Because of the reduced complexity to code, shrinking costs to build software, and lowered barriers to access initial funding, new founders are taking advantage of the ease of starting a company. These changes are partly responsible for the significant growth of startup formation in the tech sector, as well as the changing demographics of founders and new methodologies such as Lean Startup which encourage rapid experimentation.

This growth has created an entirely new asset class that is adjacent to the traditional seed to series A funnel (see diagram below). We refer to the extension of the seed market as a massive “Gulf of Startup Experimentation.”


Within the gulf, there is a small group of very talented technologists, product managers, designers, and domain experts who are capable of transforming their experiments into high growth startups that are difficult to replicate. Several of these startup experiments in the gulf are being financed by angels, accelerators and seed investors; and the founders of these startups are making themselves and their companies known online through platforms like Product Hunt, AngelList and CrunchBase.

In order to efficiently discover the companies within this gulf that are capable of raising competitive Series A rounds, top venture capitalists must become more sophisticated at filtering and partnering with the best founders in the gulf – a process that is imperfect if it only relies on human intelligence and personal networks as sources of the information. Traditional methods of deal sourcing and vetting simply cannot scale to sufficiently evaluate the rapid experimentation that is occurring, they need to be supplemented by a technology-based approach.

The future deal flow for top-tier seed to early-stage investors will be complemented by artificially intelligent algorithms that help sharpen investors’ view into the gulf of startup experimentation, specifically through intelligent sourcing and tracking. Investors will also use software to identify opportunities to influence outcomes (i.e. value creation) for startup management teams.
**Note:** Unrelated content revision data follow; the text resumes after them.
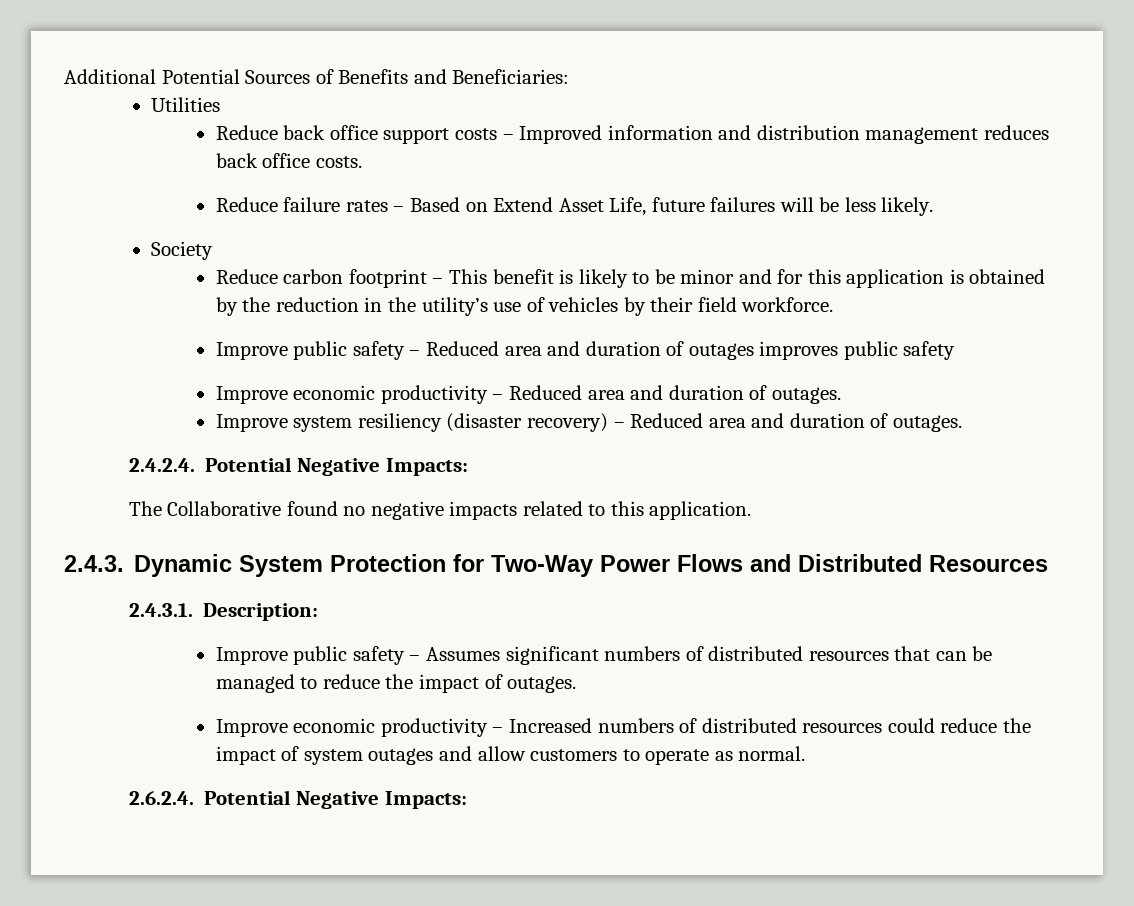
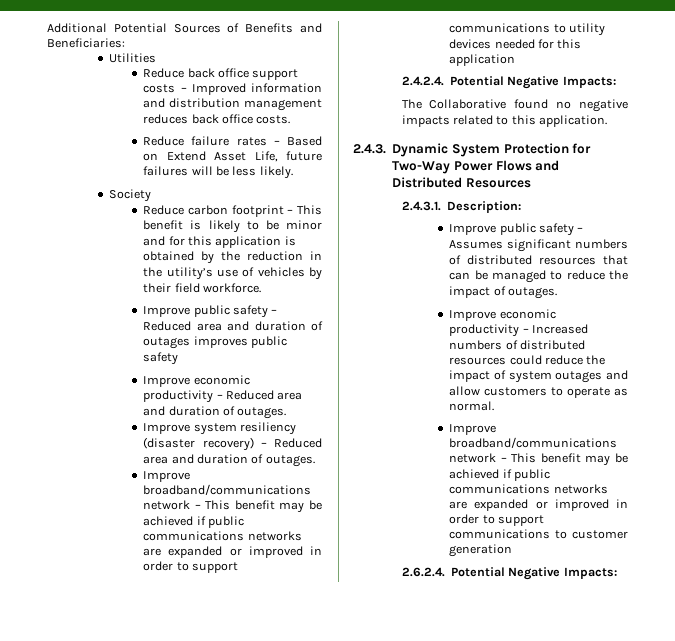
+ Improve broadband/communications network – This benefit may be achieved if public communications networks are expanded or improved in order to support communications to utility devices needed for this application
+ Improve broadband/communications network – This benefit may be achieved if public communications networks are expanded or improved in order to support communications to customer generation

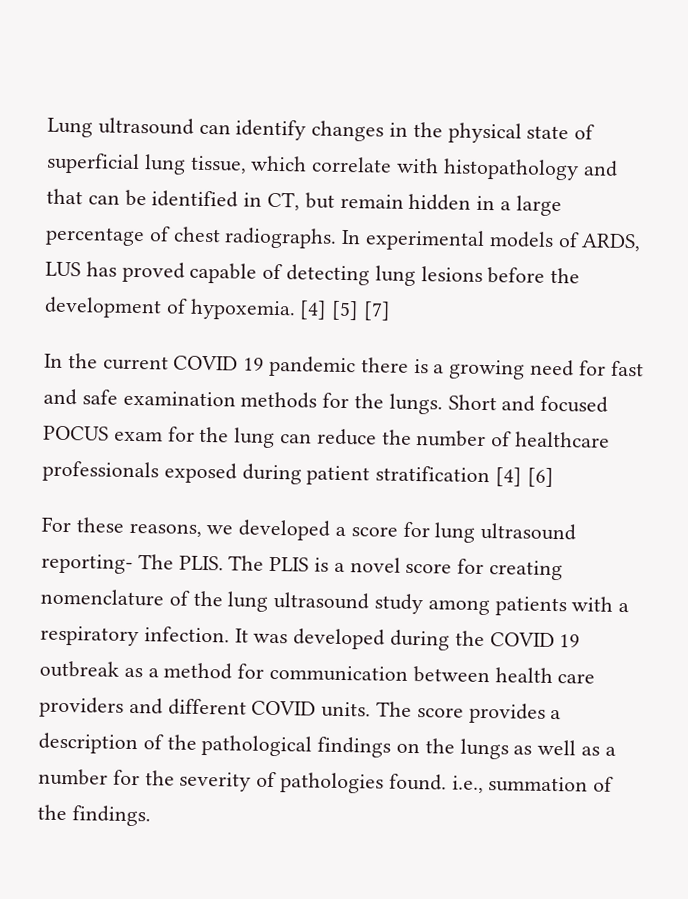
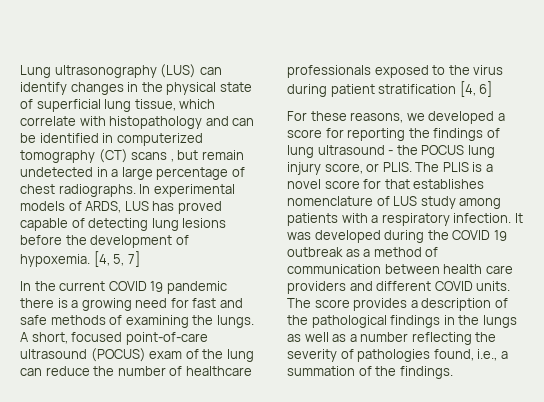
- Lung ultrasound can identify changes in the physical state of superficial lung tissue, which correlate with histopathology and that can be identified in CT, but remain hidden in a large percentage of chest radiographs.
+ Lung ultrasonography (LUS) can identify changes in the physical state of superficial lung tissue, which correlate with histopathology and can be identified in computerized tomography (CT) scans , but remain undetected in a large percentage of chest radiographs.
- [4] [5] [7]
+ [4, 5, 7]
- In the current COVID 19 pandemic there is a growing need for fast and safe examination methods for the lungs. Short and focused POCUS exam for the lung can reduce the number of healthcare professionals exposed during patient stratification [4] [6]
+ In the current COVID 19 pandemic there is a growing need for fast and safe methods of examining the lungs. A short, focused point-of-care ultrasound (POCUS) exam of the lung can reduce the number of healthcare professionals exposed to the virus during patient stratification [4, 6]
- For these reasons, we developed a score for lung ultrasound reporting- The PLIS.
+ For these reasons, we developed a score for reporting the findings of lung ultrasound - the POCUS lung injury score, or PLIS.
- The PLIS is a novel score for creating nomenclature of the lung ultrasound study among patients with a respiratory infection.
+ The PLIS is a novel score for that establishes nomenclature of LUS study among patients with a respiratory infection.
- It was developed during the COVID 19 outbreak as a method for communication between health care providers and different COVID units.
+ It was developed during the COVID 19 outbreak as a method of communication between health care providers and different COVID units.
- The score provides a description of the pathological findings on the lungs as well as a number for the severity of pathologies found. i.e., summation of the findings.
+ The score provides a description of the pathological findings in the lungs as well as a number reflecting the severity of pathologies found, i.e., a summation of the findings.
These algorithms will analyze general partners’ relationships, understand a firm’s investment strategies, and proactively discover founders that the VC firm is uniquely able to support.

We are in the very early days of the adoption of software and algorithms as a core part of venture capital firms operational DNA. Several VCs have started to experiment with complementary software and statistical models to aid investment decisions; however, very few firms have retrofitted their entire day-to-day operations (i.e. from sourcing to portfolio company management) to be supported by a fully integrated software system and intelligent algorithms that contributes to the VC’s ability to generate alpha for limited partners.

The change in the industry requires innovative and emerging VC firms to discover the role that software plays in venture capital and to share knowledge with the ecosystem.